The FPD also is filming a new video to play on a large flat screen at its recruitment events, and is remodeling the offices where potential hires are interviewed.
Working closely with Ema is Sgt. Bryan Bybee, who two years ago took it upon himself to push for ramped-up recruiting efforts after realizing how many retirements were coming up. That effort didn’t go far, but FPD’s new leaders, including Interim Chief Bob Dunn, told Ema and Bybee to be creative and go for it when it comes to recruiting.
“It’s up to us to go out and seek (applicants),” says Bybee, a 10-year FPD veteran. “This administration has let us follow our vision of what we want to do.
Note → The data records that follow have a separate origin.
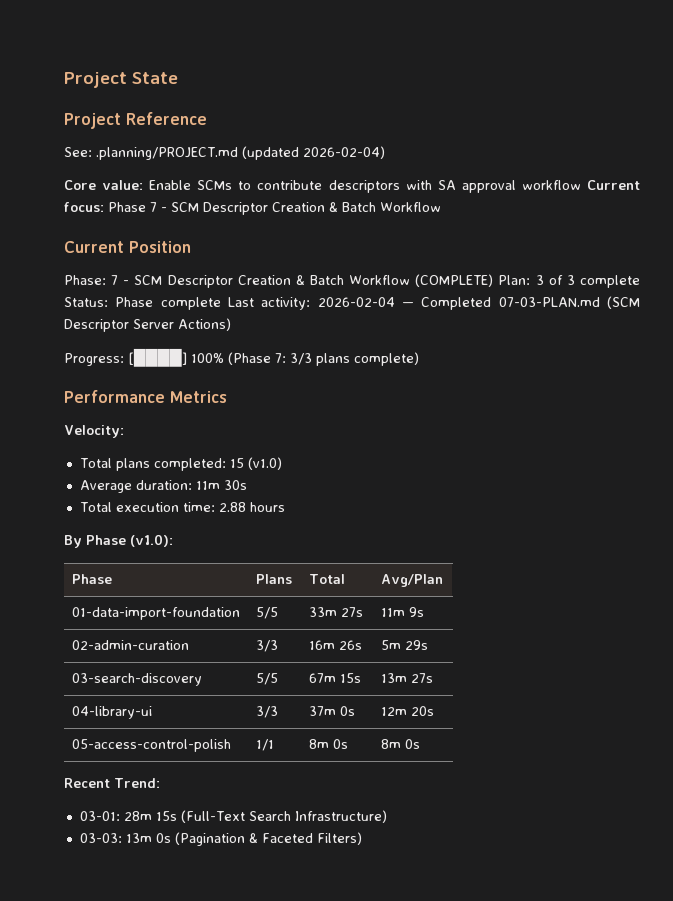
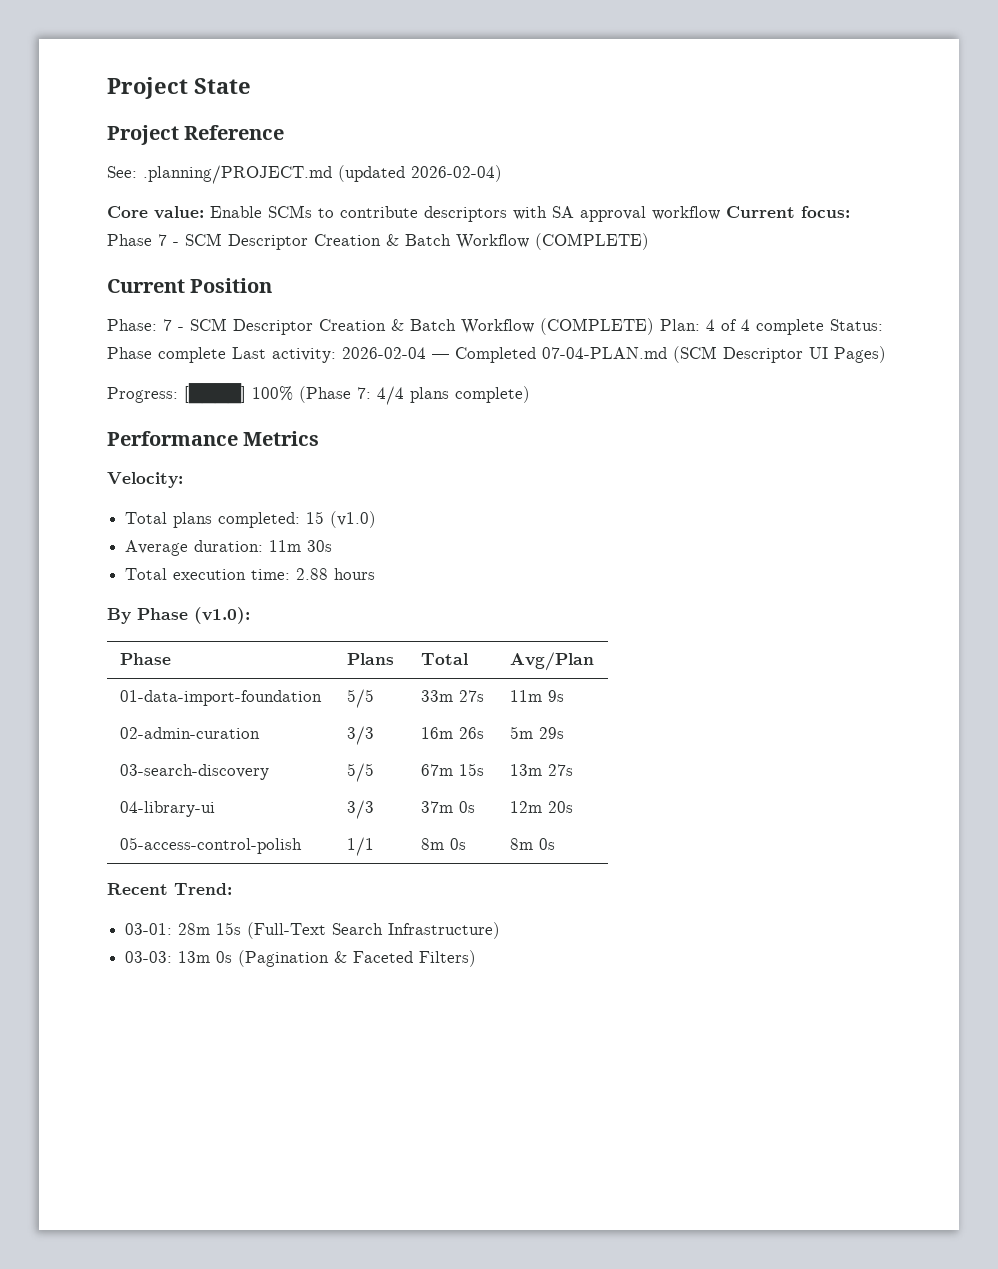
- Core value: Enable SCMs to contribute descriptors with SA approval workflow Current focus: Phase 7 - SCM Descriptor Creation & Batch Workflow
+ Core value: Enable SCMs to contribute descriptors with SA approval workflow Current focus: Phase 7 - SCM Descriptor Creation & Batch Workflow (COMPLETE)
- Phase: 7 - SCM Descriptor Creation & Batch Workflow (COMPLETE) Plan: 3 of 3 complete Status: Phase complete Last activity: 2026-02-04 — Completed 07-03-PLAN.md (SCM Descriptor Server Actions)
+ Phase: 7 - SCM Descriptor Creation & Batch Workflow (COMPLETE) Plan: 4 of 4 complete Status: Phase complete Last activity: 2026-02-04 — Completed 07-04-PLAN.md (SCM Descriptor UI Pages)
- Progress: [████] 100% (Phase 7: 3/3 plans complete)
+ Progress: [████] 100% (Phase 7: 4/4 plans complete)

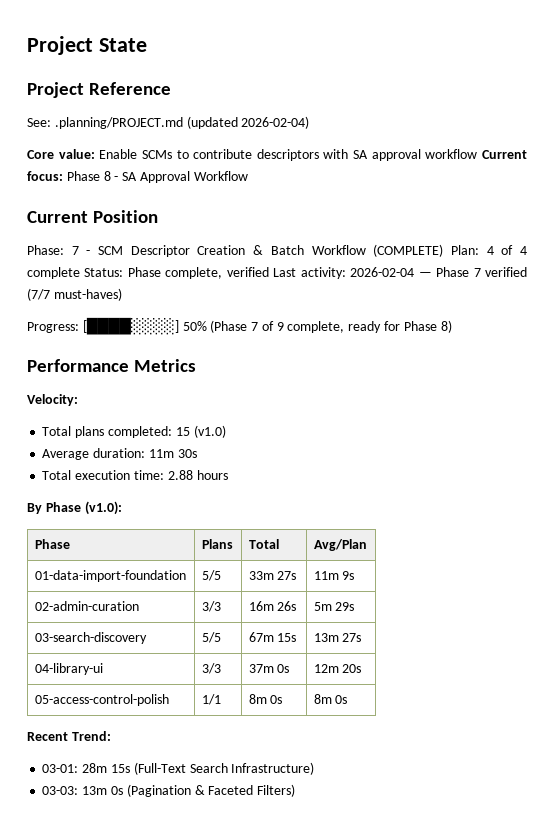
- Core value: Enable SCMs to contribute descriptors with SA approval workflow Current focus: Phase 7 - SCM Descriptor Creation & Batch Workflow (COMPLETE)
+ Core value: Enable SCMs to contribute descriptors with SA approval workflow Current focus: Phase 8 - SA Approval Workflow
- Phase: 7 - SCM Descriptor Creation & Batch Workflow (COMPLETE) Plan: 4 of 4 complete Status: Phase complete Last activity: 2026-02-04 — Completed 07-04-PLAN.md (SCM Descriptor UI Pages)
- Progress: [████] 100% (Phase 7: 4/4 plans complete)
+ Phase: 7 - SCM Descriptor Creation & Batch Workflow (COMPLETE) Plan: 4 of 4 complete Status: Phase complete, verified Last activity: 2026-02-04 — Phase 7 verified (7/7 must-haves)
+ Progress: [████░░░░] 50% (Phase 7 of 9 complete, ready for Phase 8)

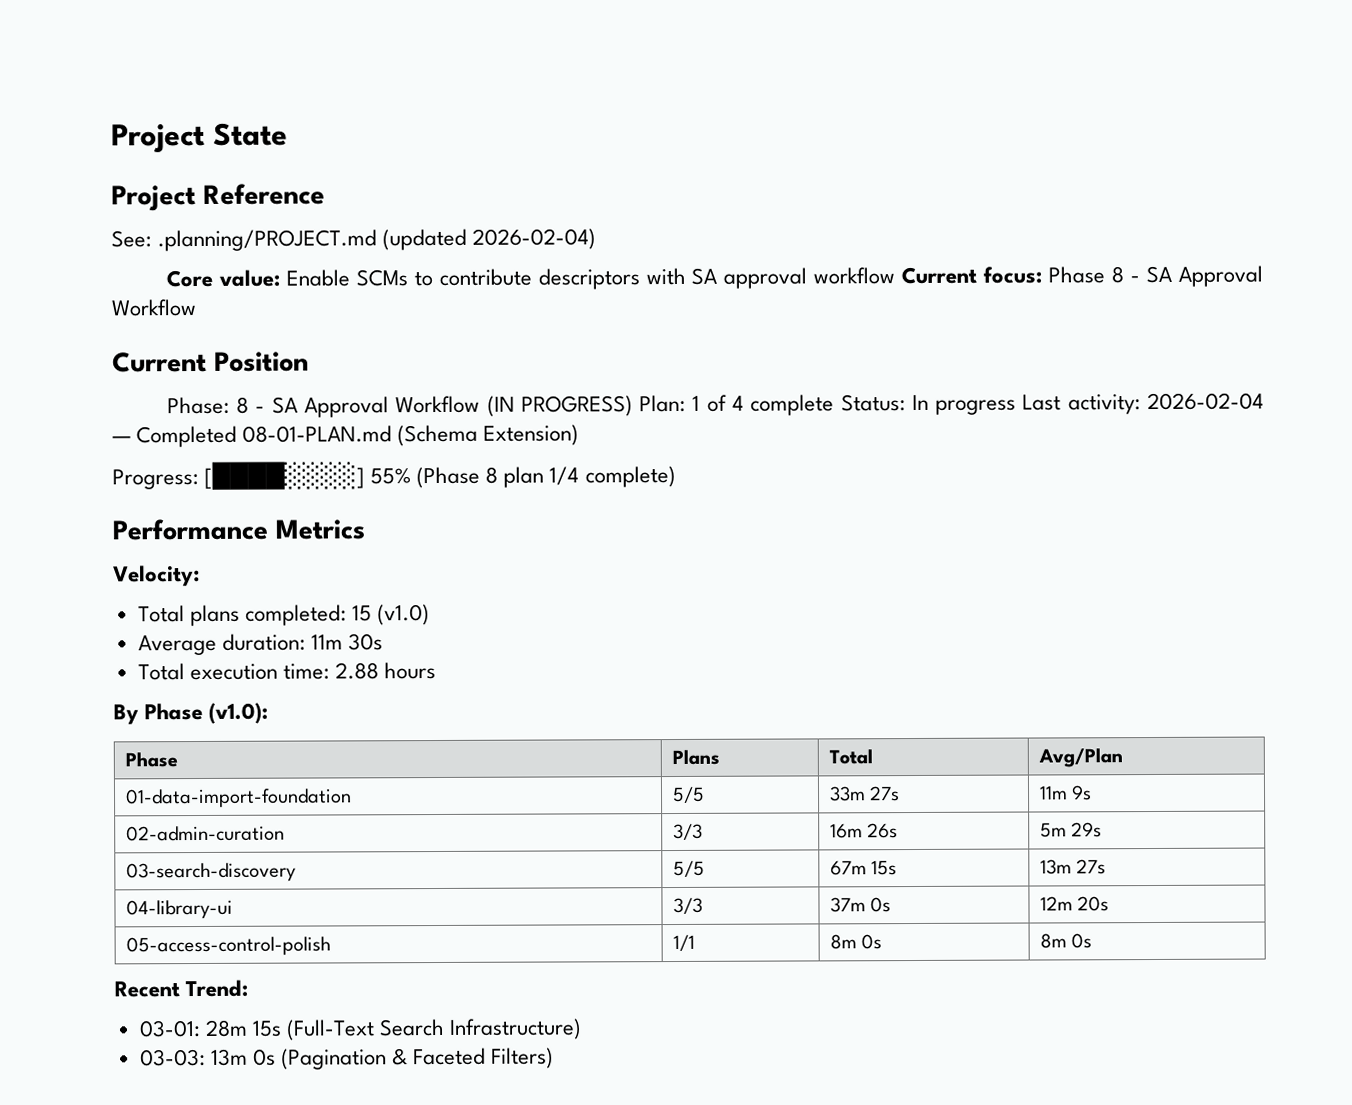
- Phase: 7 - SCM Descriptor Creation & Batch Workflow (COMPLETE) Plan: 4 of 4 complete Status: Phase complete, verified Last activity: 2026-02-04 — Phase 7 verified (7/7 must-haves)
- Progress: [████░░░░] 50% (Phase 7 of 9 complete, ready for Phase 8)
+ Phase: 8 - SA Approval Workflow (IN PROGRESS) Plan: 1 of 4 complete Status: In progress Last activity: 2026-02-04 — Completed 08-01-PLAN.md (Schema Extension)
+ Progress: [████░░░░] 55% (Phase 8 plan 1/4 complete)

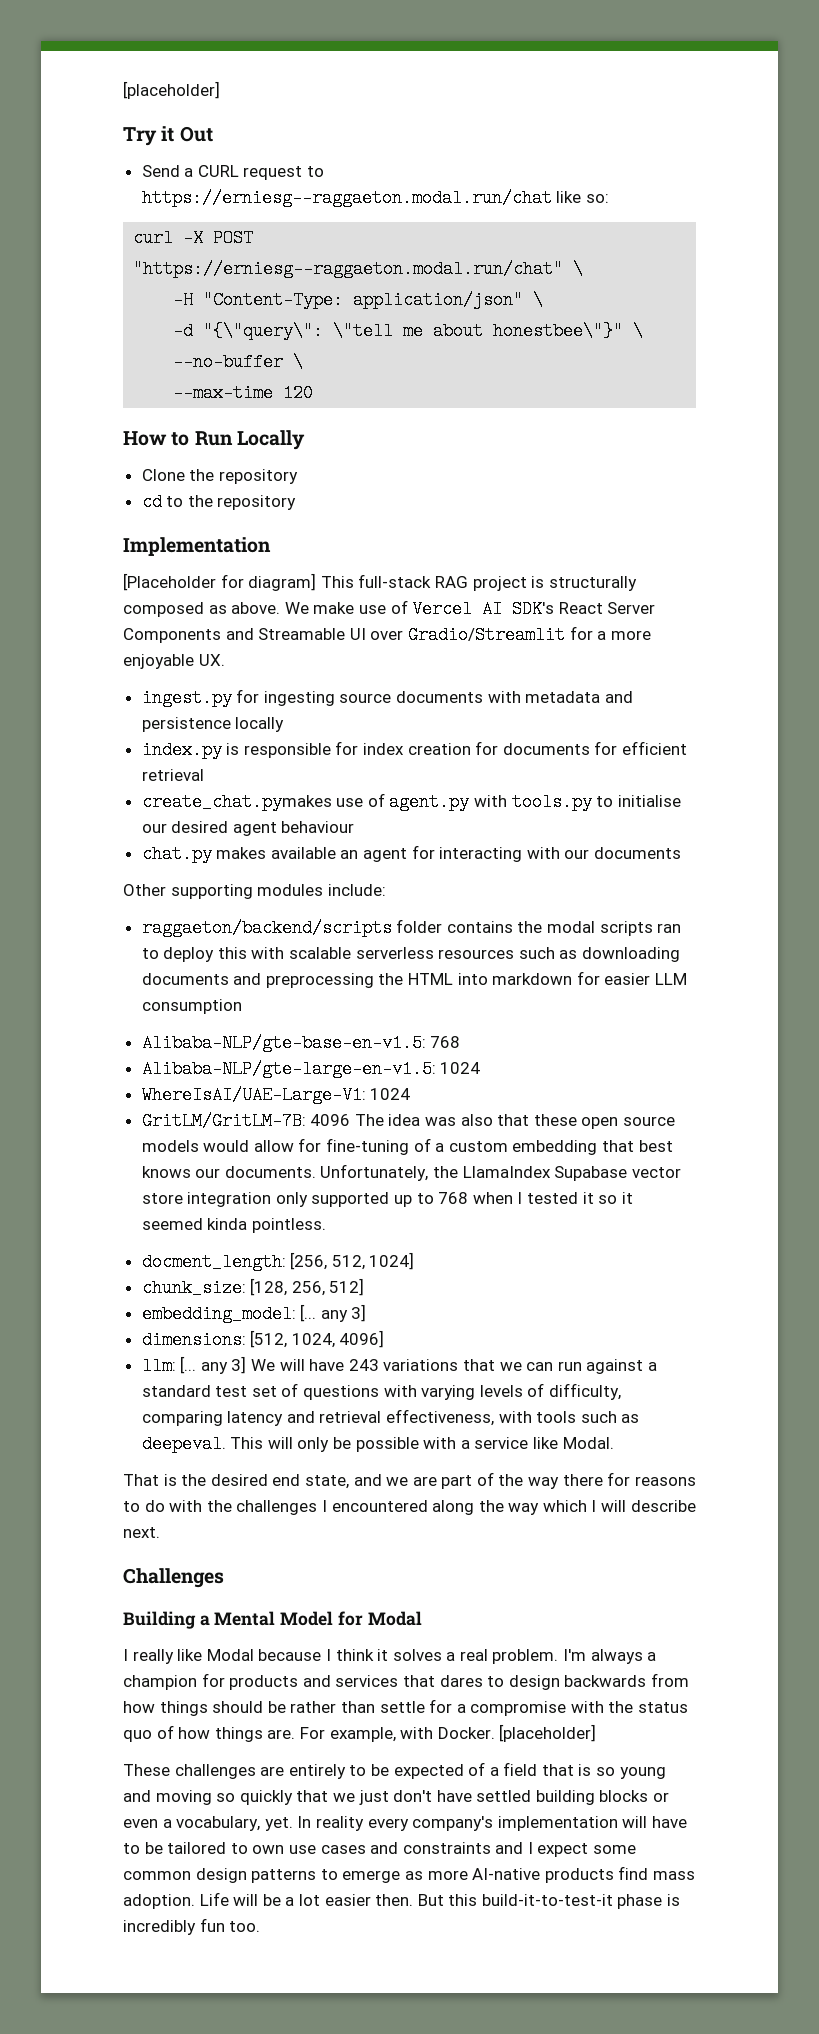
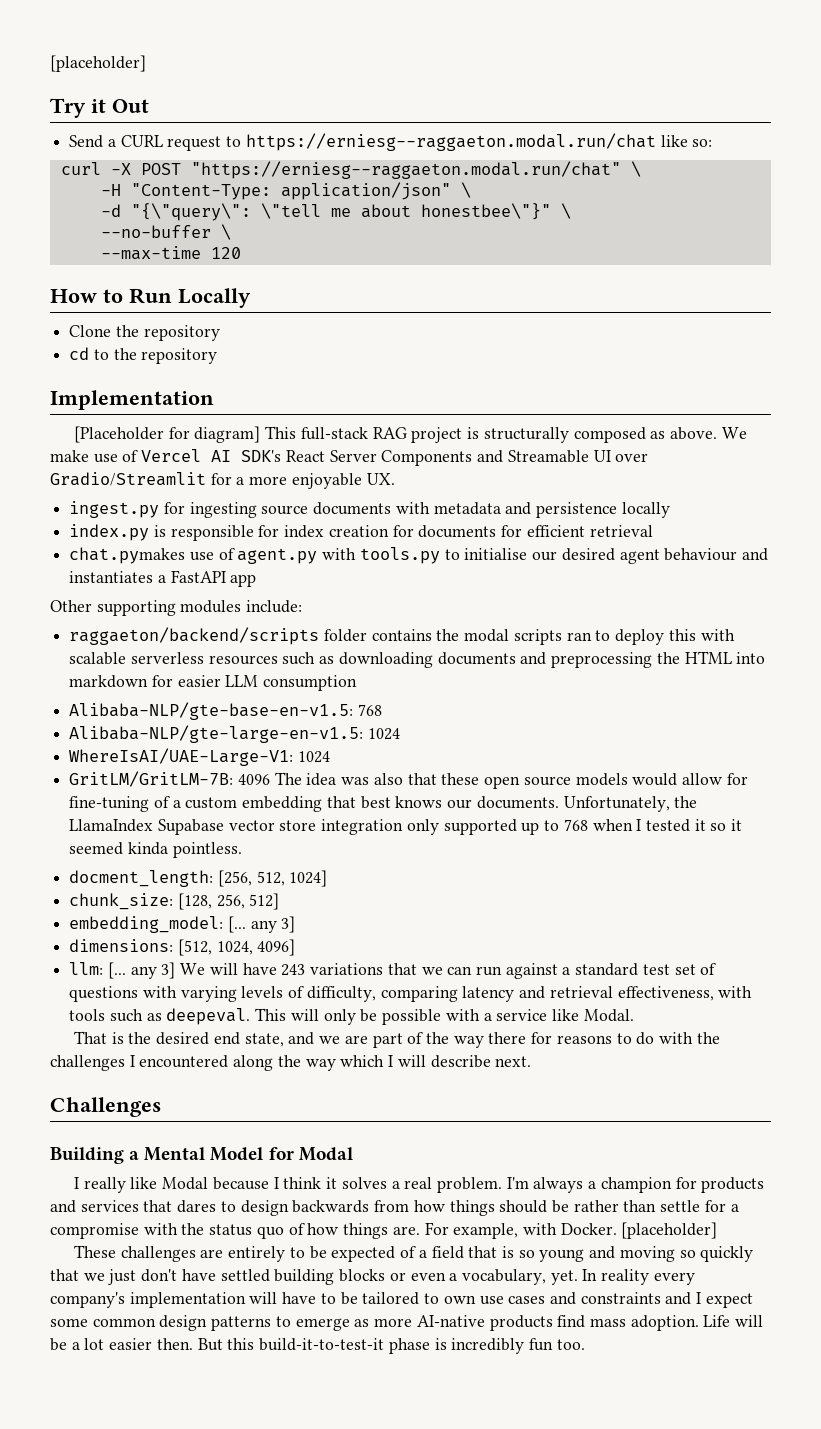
- create_chat.pymakes use of agent.py with tools.py to initialise our desired agent behaviour
- chat.py makes available an agent for interacting with our documents
+ chat.pymakes use of agent.py with tools.py to initialise our desired agent behaviour and instantiates a FastAPI app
For an agency of our size, we’re doing a lot.”
At the CSUF recruitment booth, FPD officers chatted up visitors and handed out brochures that included salary information, benefits, specialty assignments as well as the culture.
A written test for police officer trainees is scheduled for Oct. 29, with a physical ability test set for Nov. 16, followed by oral interviews the week of Nov. 26.
Officer Drew Fabrigas, who’s been at the FPD for a year and has been a police officer for three years, was pleased with the turnout of potential applicants.
“It seems like we’ve had some qualified candidates that we can work with and give them tips on the hiring process,” Fabrigas said.
“We’re able to really sell our department and how we’re a family-focused agency,” he added. “A lot of the (public) only sees what they see on TV. We get to tell them our on-the-job experiences, what we do on patrol, the specialty units we have, and describe the job to make it more real to them.”
Karina Vilchis, who graduated from CSUF with a major in criminal justice in May 2018, said she came to the recent law enforcement job fair to get a feel for the different agencies.
Vilchis has served as an intern at the Newport Beach PD and has done a couple of ridealongs with the Santa Ana PD.
“I like that they (the Fullerton PD) were very welcoming from the beginning, and how they talked about the agency being like family,” Vilchis said.
Det. Tori Chandler, a CSUF graduate and member of the recruitment team, suggested to Ema that the FPD be at the job fair. Efrain Pineda, another visitor to the FPD table, earned a master’s in public administration from CSUF.
“I learned that the FPD has great benefits,” Pineda said. “Just talking to them really encouraged me to apply.”
The FPD has six recruits in its current academy class, and is positive more will come. Also on Ema’s unit is training officer Cpl. Joe Torres and Patricia Arevalo, the non-sworn training coordinator.
“The job has purpose,” Bybee said.
“It’s an honorable profession,” Ema added.
Steven Georges contributed to this story.